The append and top append functions of the recreator are still used by the various external recreate functions. Unlike with QString where a plain character is implicitly converted to a QChar, which then implicitly converted to a QString, the std::string class does not have similar functionality. For the same functionality, additional append and top append functions were added that take a plain character argument. All of the append functions use the addition assignment to append to the strings.

The append and top append functions, along with the pop with operands function, were changed to take a string rvalue reference argument (std::string &&). In most cases, the argument given to these functions is a temporary value, which using this type moves the temporary value to the function instead of copying the value. In other cases, the variable passed was no longer needed and was going out of scope, so the variable is passed via the std::move function. The advantage with using an rvalue reference argument is that it requires a temporary, so an error is given when the argument not a temporary value or the variable is not moved.

There are several cases in the recreator functions where values are obtained from the table. Since the table functions are still returning QString values, a call to the toStdString function was added.

The constant string recreate function used the QString::replace function that substitutes all instances of a particular character with a string. This function was used to convert all of the double quote characters in the constant to two double quote characters. There is no equivalent easy to use standard function to do the same thing. A range-for statement was added to iterate though the string making a copy into a local string. For each double quote character added, a second double quote is added.

The recreator contained an output is empty access function, for determining if the output string was empty, and a output last character function, for returning the last character added to the output string. These functions were only used by the remark recreate function to check if the last character added to a non-empty output was not a space (to see is a space should be added before the REM operator). These functions were replaced with the single back is not space function.

[branch recreator commit 56b40e3411]

Sunday, November 9, 2014

Recreator – Standard Stacks

The stack member was changed to a standard stack. Two local stacks were also changed to standard stacks (in the assign recreate and push with operands functions). The stack access functions were modified accordingly:

The push function was replaced with the emplace function defined as a template member function to forward the arguments to the stack emplace function (see details below).
The pop function was replaced with the pop string function with basically does the same thing except is not longer checks if the stack is empty (which was only needed during initial development of the recreator).
The top function was replaced with individual functions for returning the precedence and unary operator flag members of the top stack item. No similar function was added for the string member as there are other functions for accessing the string member: pop string, top append, and new top add parentheses.
A new top add parentheses function was added to add parentheses around the string of the top stack item. This function is only called by the parentheses recreate function.
The precedence and unary operator pointer arguments were removed from the pop with parentheses function since they were only used by the parentheses recreate function (which now has its own access function).
The stack is empty function was renamed to just empty to be consistent with the other stack access functions (which don't have the stack name included) and with the STL naming convention.

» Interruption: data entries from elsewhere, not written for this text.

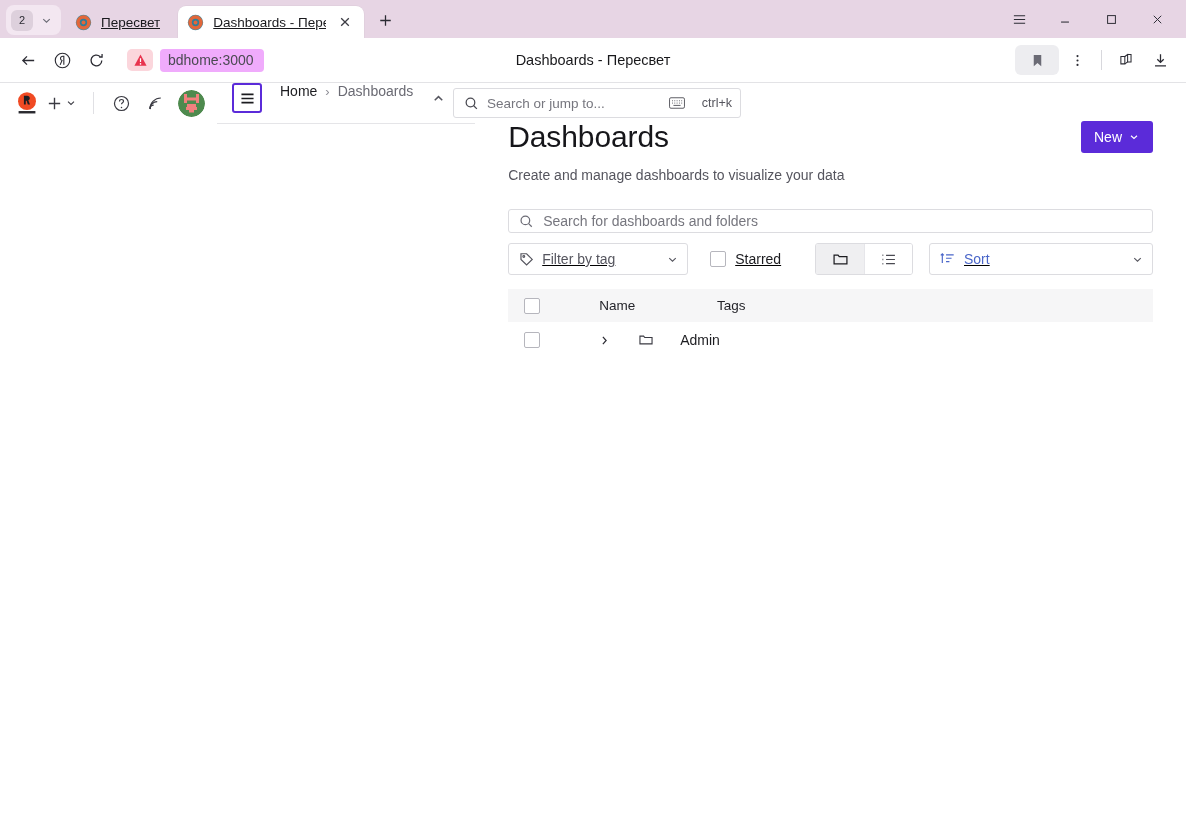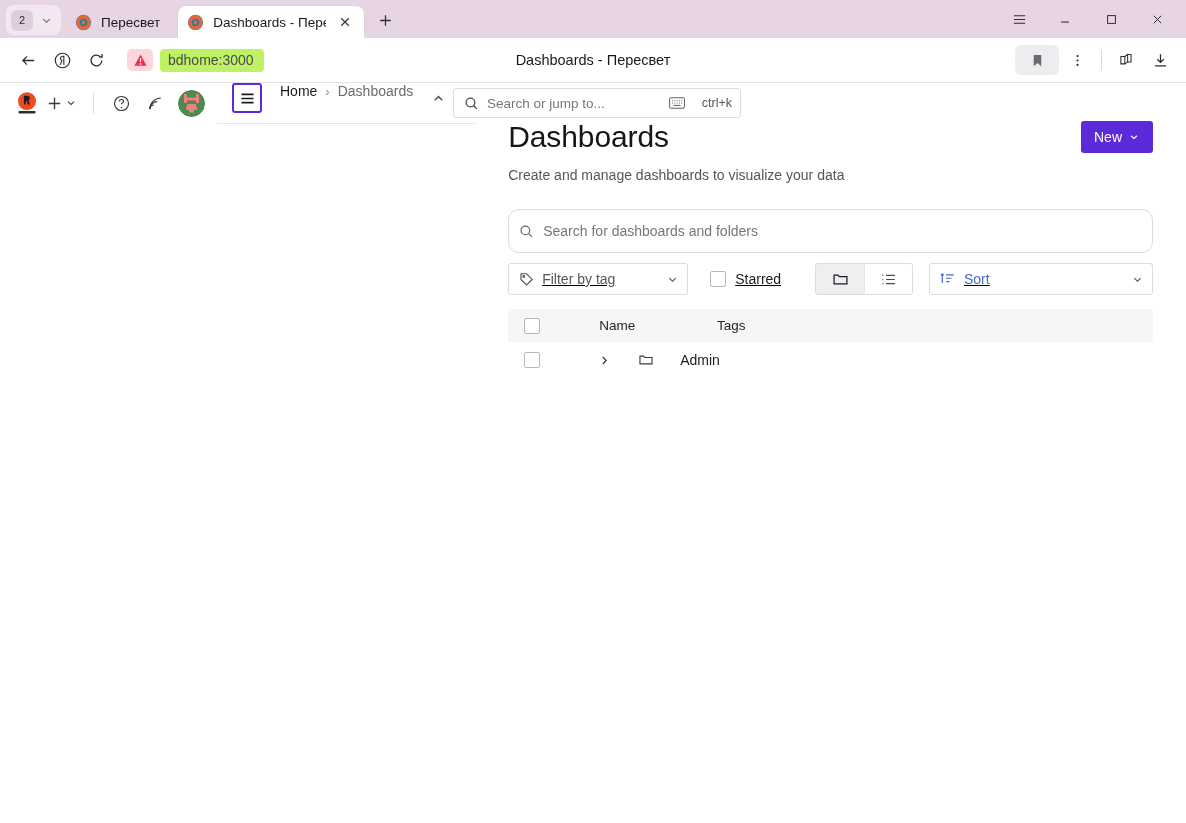"Пересвет" .tab-title { text-decoration: none -> underline }
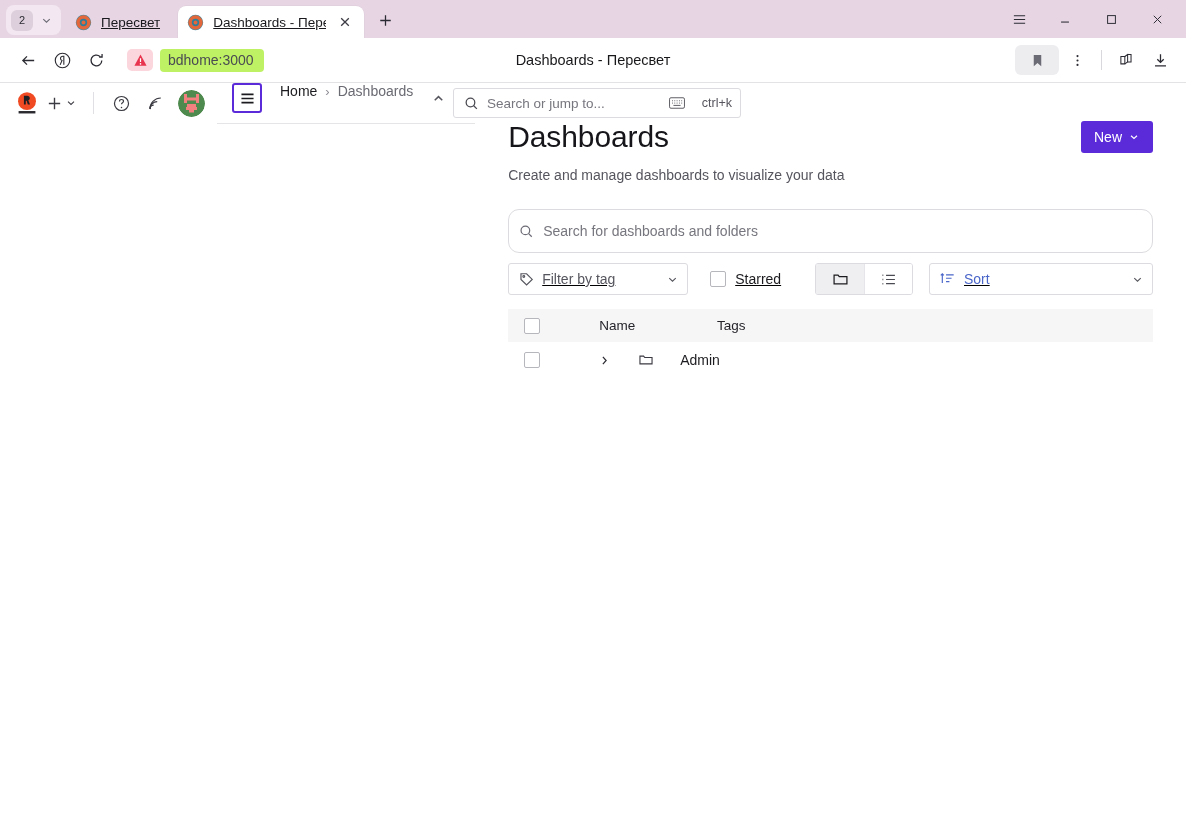"bdhome:3000" .url-text { background: #bef264 -> #f0abfc }
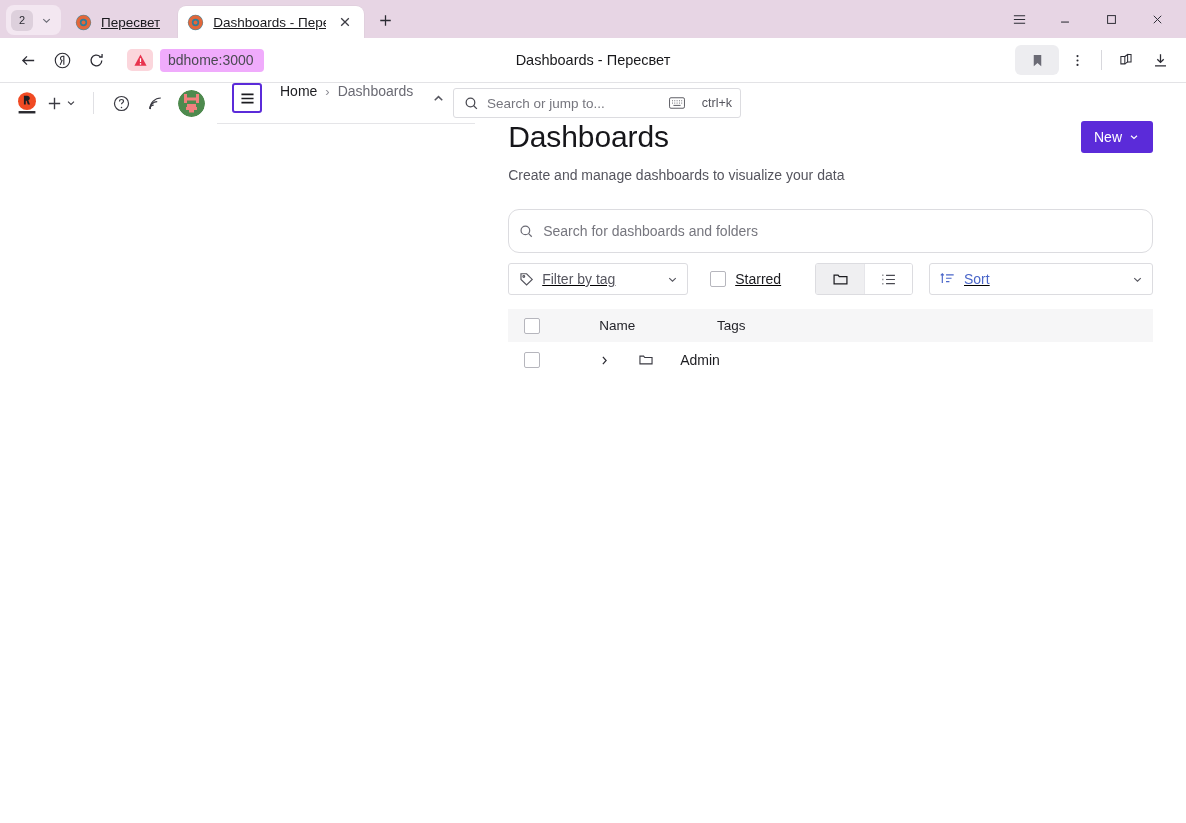"Search for dashboards and folders" .gf-bigsearch { border-radius: 11px -> 3px; height: 44px -> 24px }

The previous push function resized the stack up by one element and set the members of the new item on top of the stack. This caused the default constructor to be called for the new item and the values are then copied to the item. The STL emplace functions allow constructions of the new item to be called directly eliminating the extra copy (one to the function arguments, and another to the item). To allow the same functionality, the new emplace stack access function was defined as a variadic template member function:

template <typename... Args>
void emplace(Args&&... args) {
m_stack.emplace(std::forward<Args>(args)...);
}

This utilizes the new C++11 perfect forwarding feature, allowing a function template to pass its arguments through to another function and avoids unnecessary copying. What the above template does is pass the stack item constructor arguments to the stack emplace function (using the std::forward template function), which are then passed to the stack item constructor when the new item is created on the stack, without copying the arguments.

To use the emplace stack function, a constructor was added to the stack item structure. The constructor has arguments for each of the three member variables. The precedence and unary operator arguments were made optional with defaults (from the replaced push function). The member variables of the stack item were also renamed with the "m_" prefix.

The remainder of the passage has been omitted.